▸ **WHAT YOU NEED TO DO**
Write out the entries below once more, exactly, with the pictures left out.

-------- RECORDS FOR THIS EXERCISE

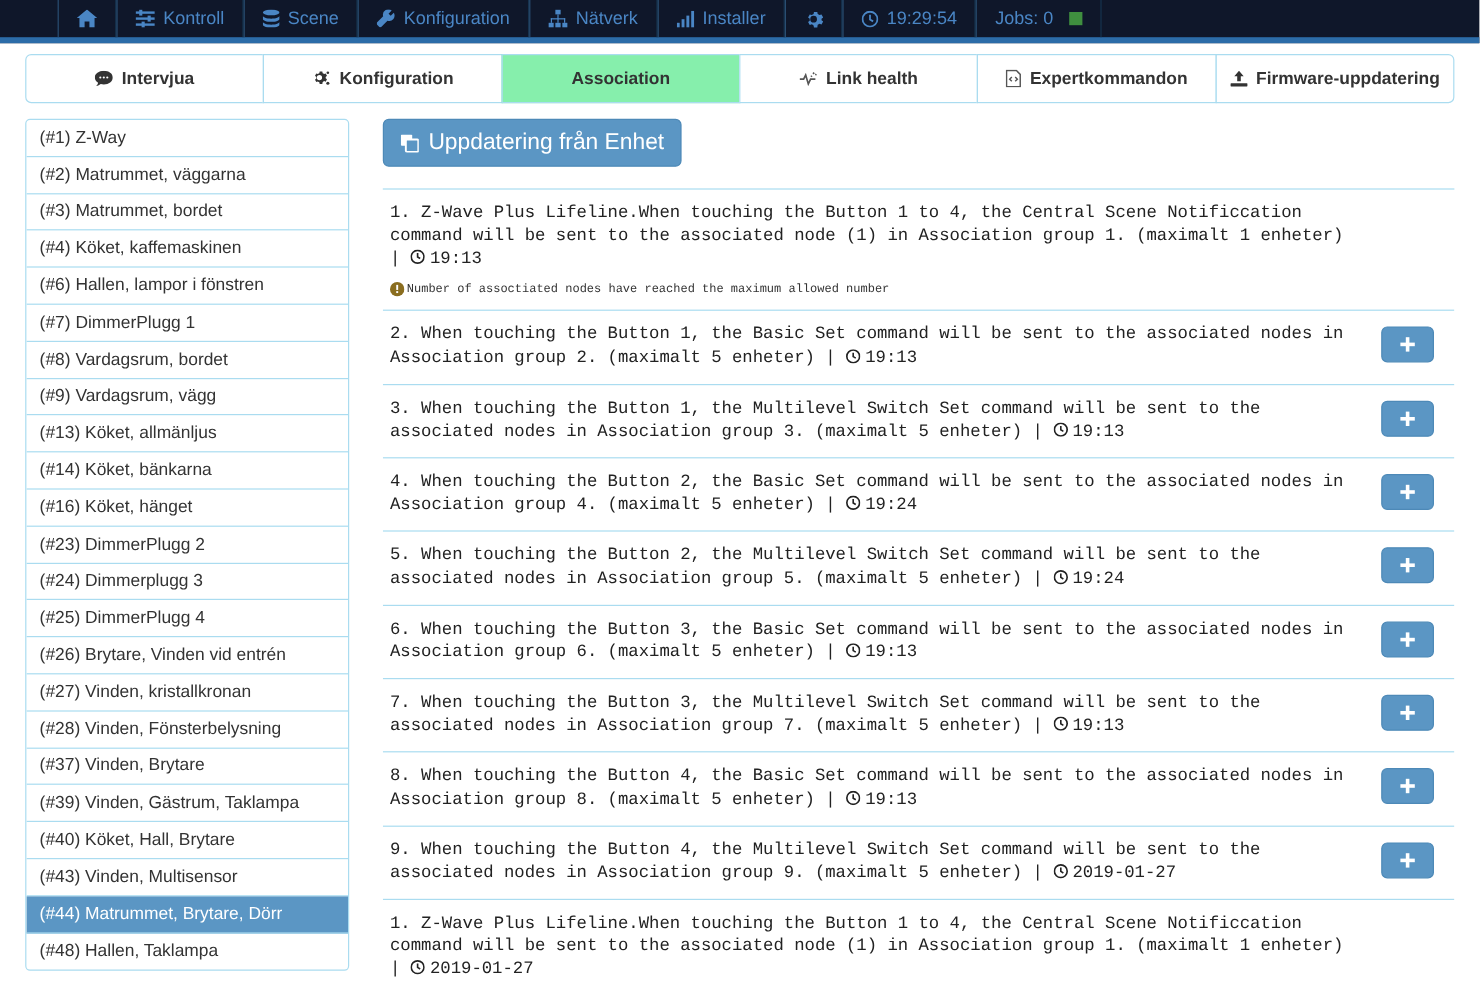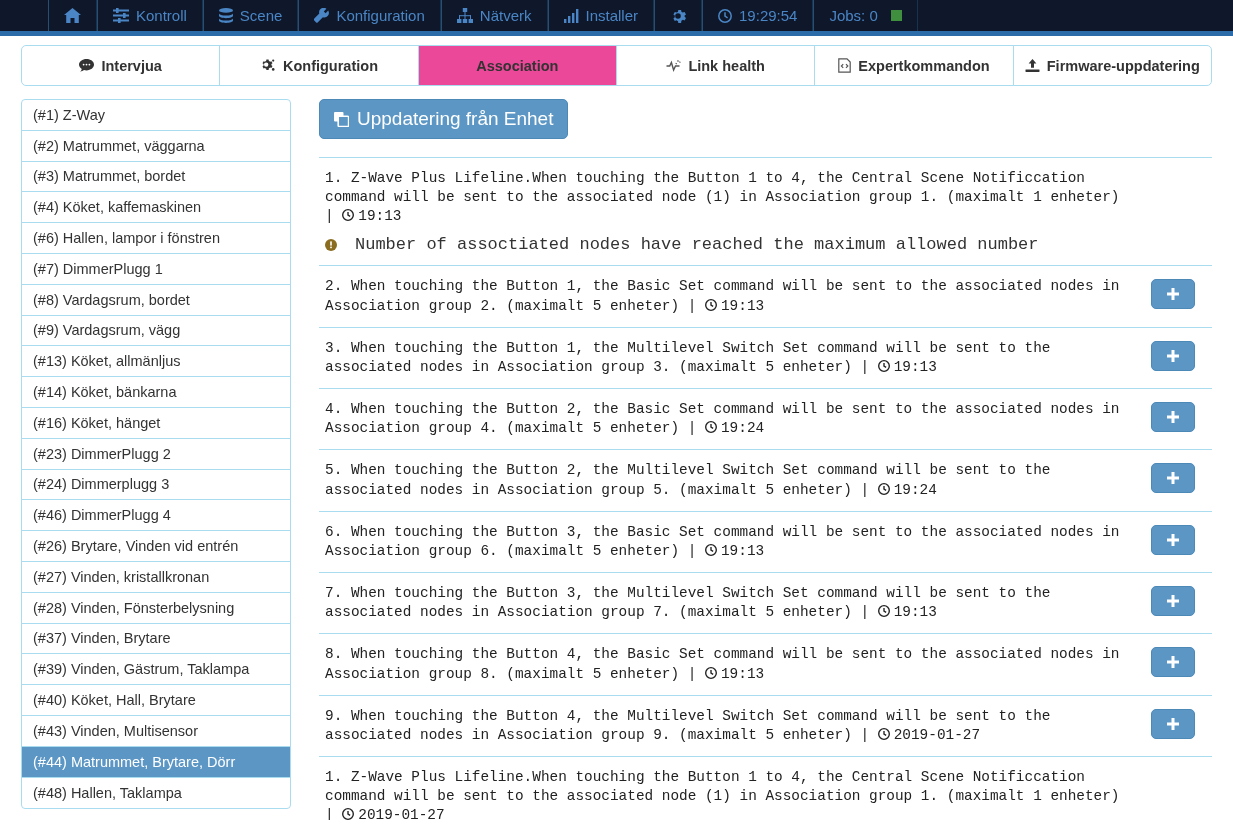"Association" .tab.active { background: #ec4899 -> #86efac }
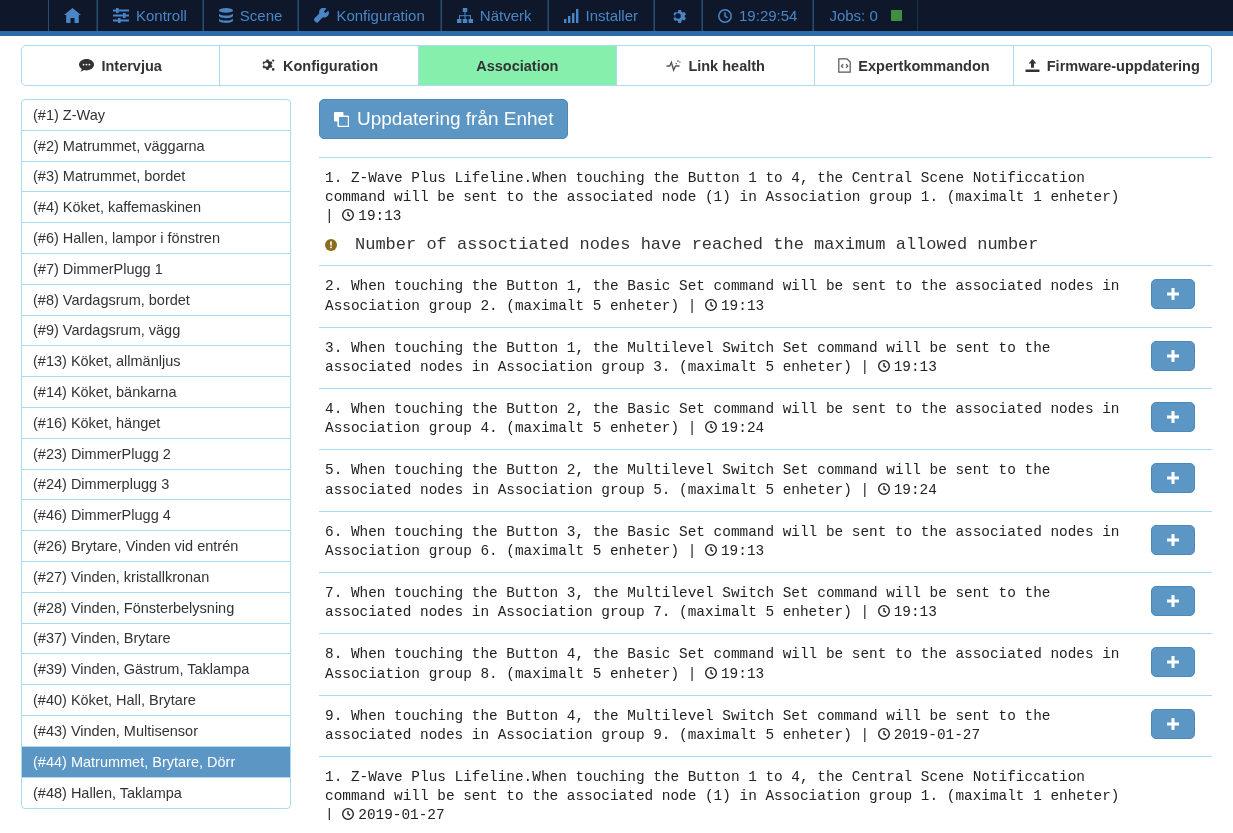"Number of assoctiated nodes have" .assoc-warning { font-size: 17px -> 10px; gap: 18px -> 2px }
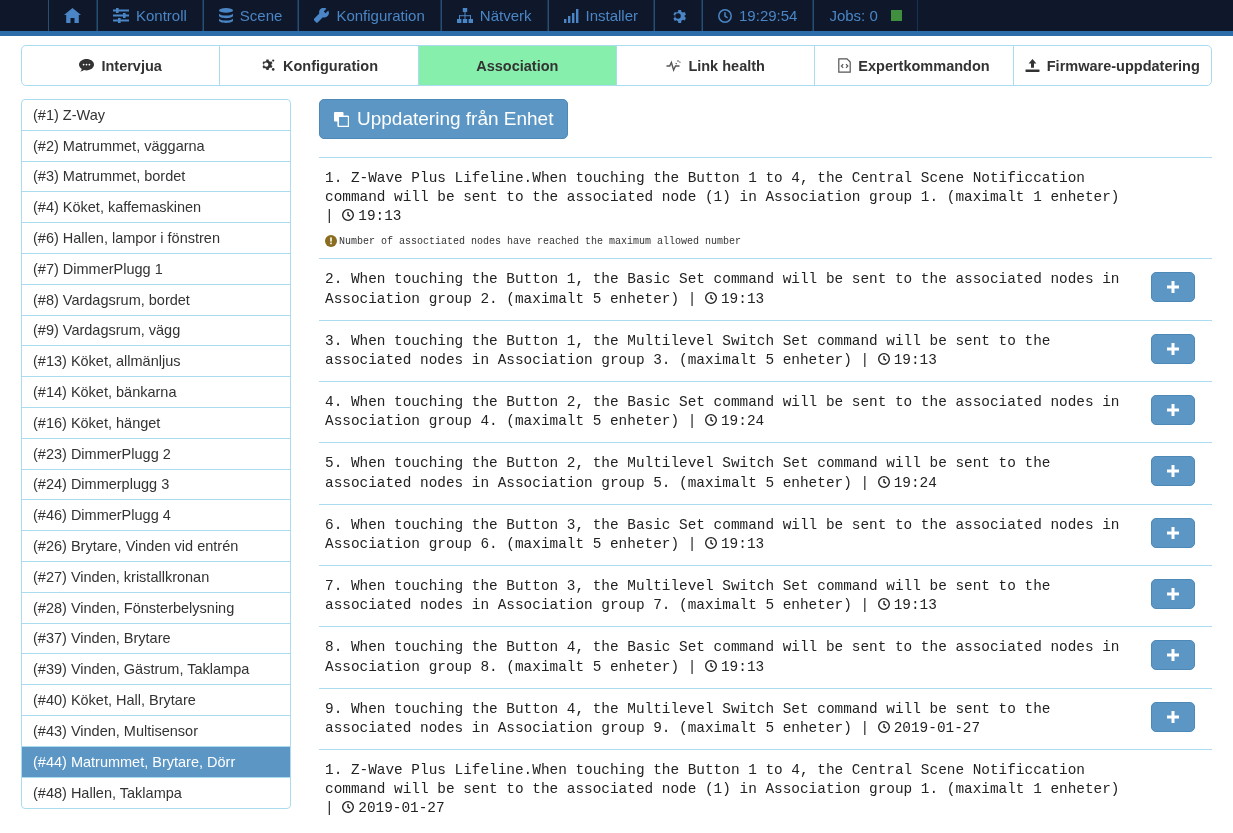"(#46) DimmerPlugg 4" span { text: 46 -> 25 }
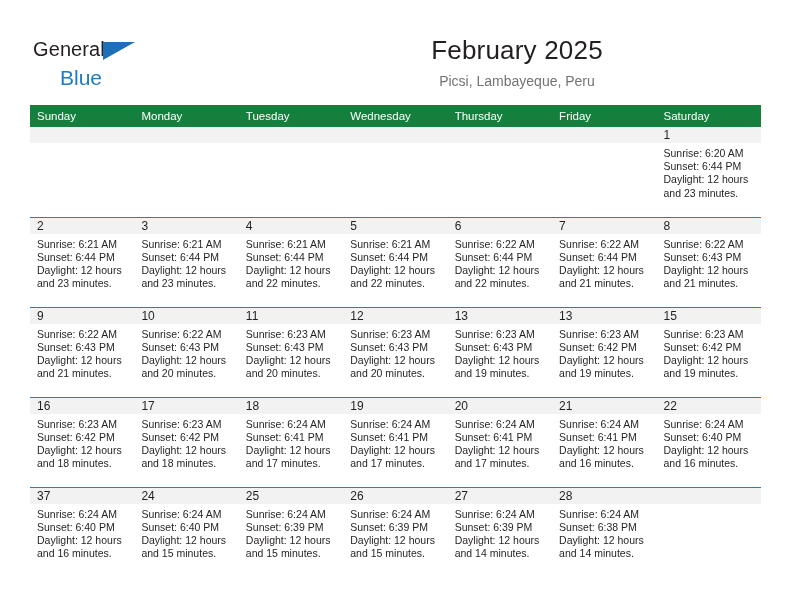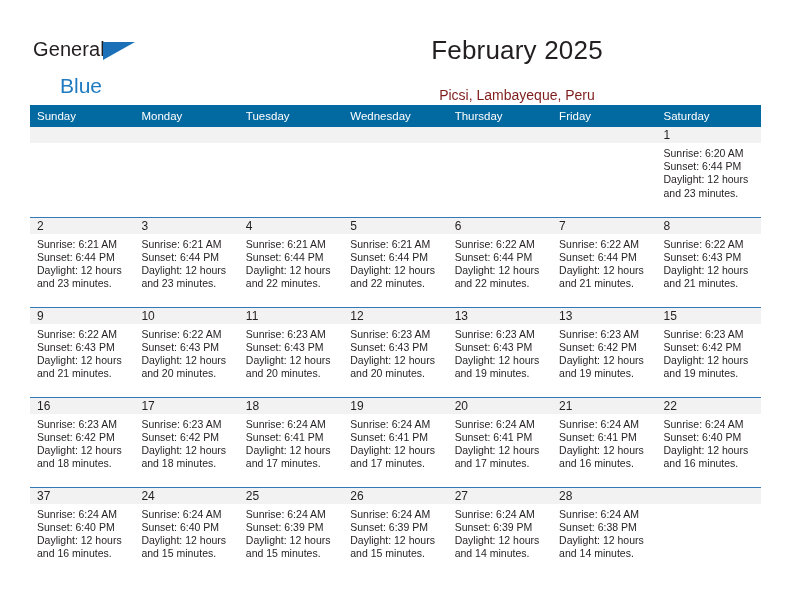"Blue" .logo-blue { top: 36px -> 28px }
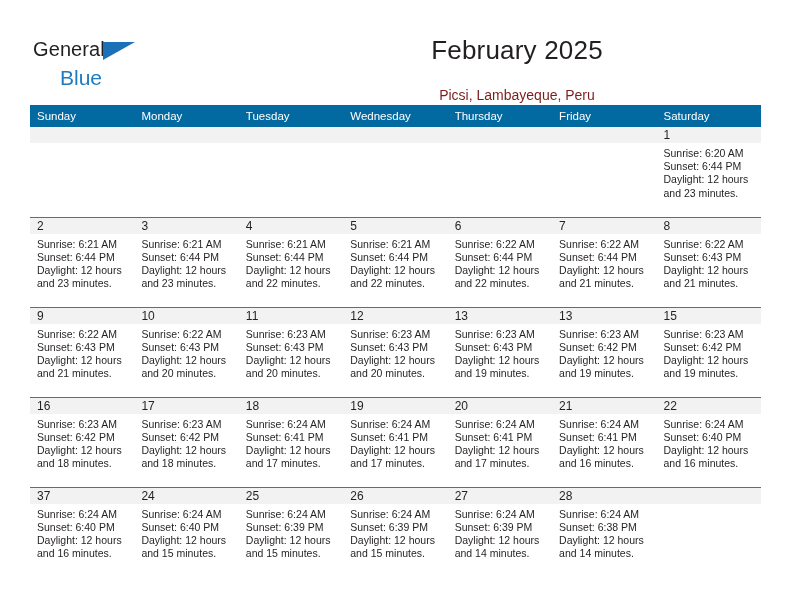"Picsi, Lambayeque, Peru" .cal-subtitle { color: #7f1d1d -> #737373; margin-top: 20px -> 6px }
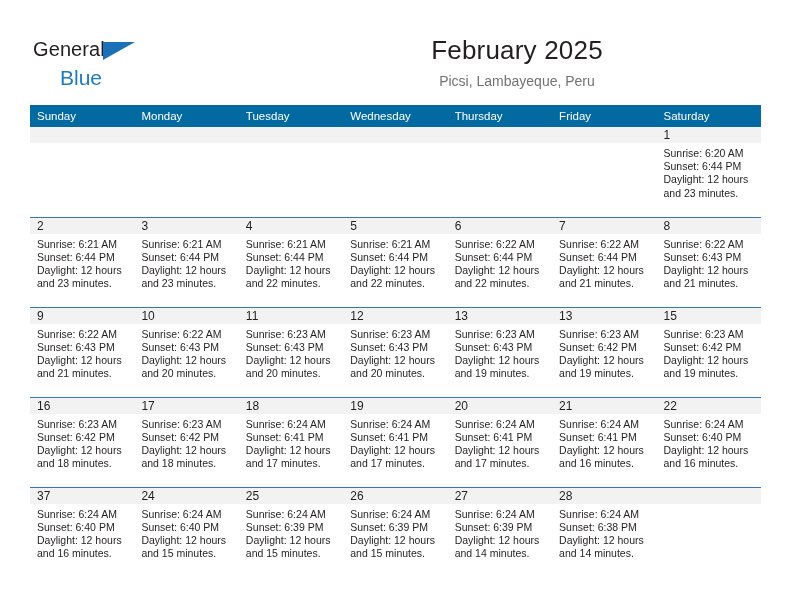"Sunday" .cal th { background: #0369a1 -> #15803d }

----------------

▸ **ANSWER BELOW**
"Association" .tab.active { background: #ec4899 -> #86efac }
"Number of assoctiated nodes have" .assoc-warning { font-size: 17px -> 10px; gap: 18px -> 2px }
"(#46) DimmerPlugg 4" span { text: 46 -> 25 }
"Blue" .logo-blue { top: 36px -> 28px }
"Picsi, Lambayeque, Peru" .cal-subtitle { color: #7f1d1d -> #737373; margin-top: 20px -> 6px }
"Sunday" .cal th { background: #0369a1 -> #15803d }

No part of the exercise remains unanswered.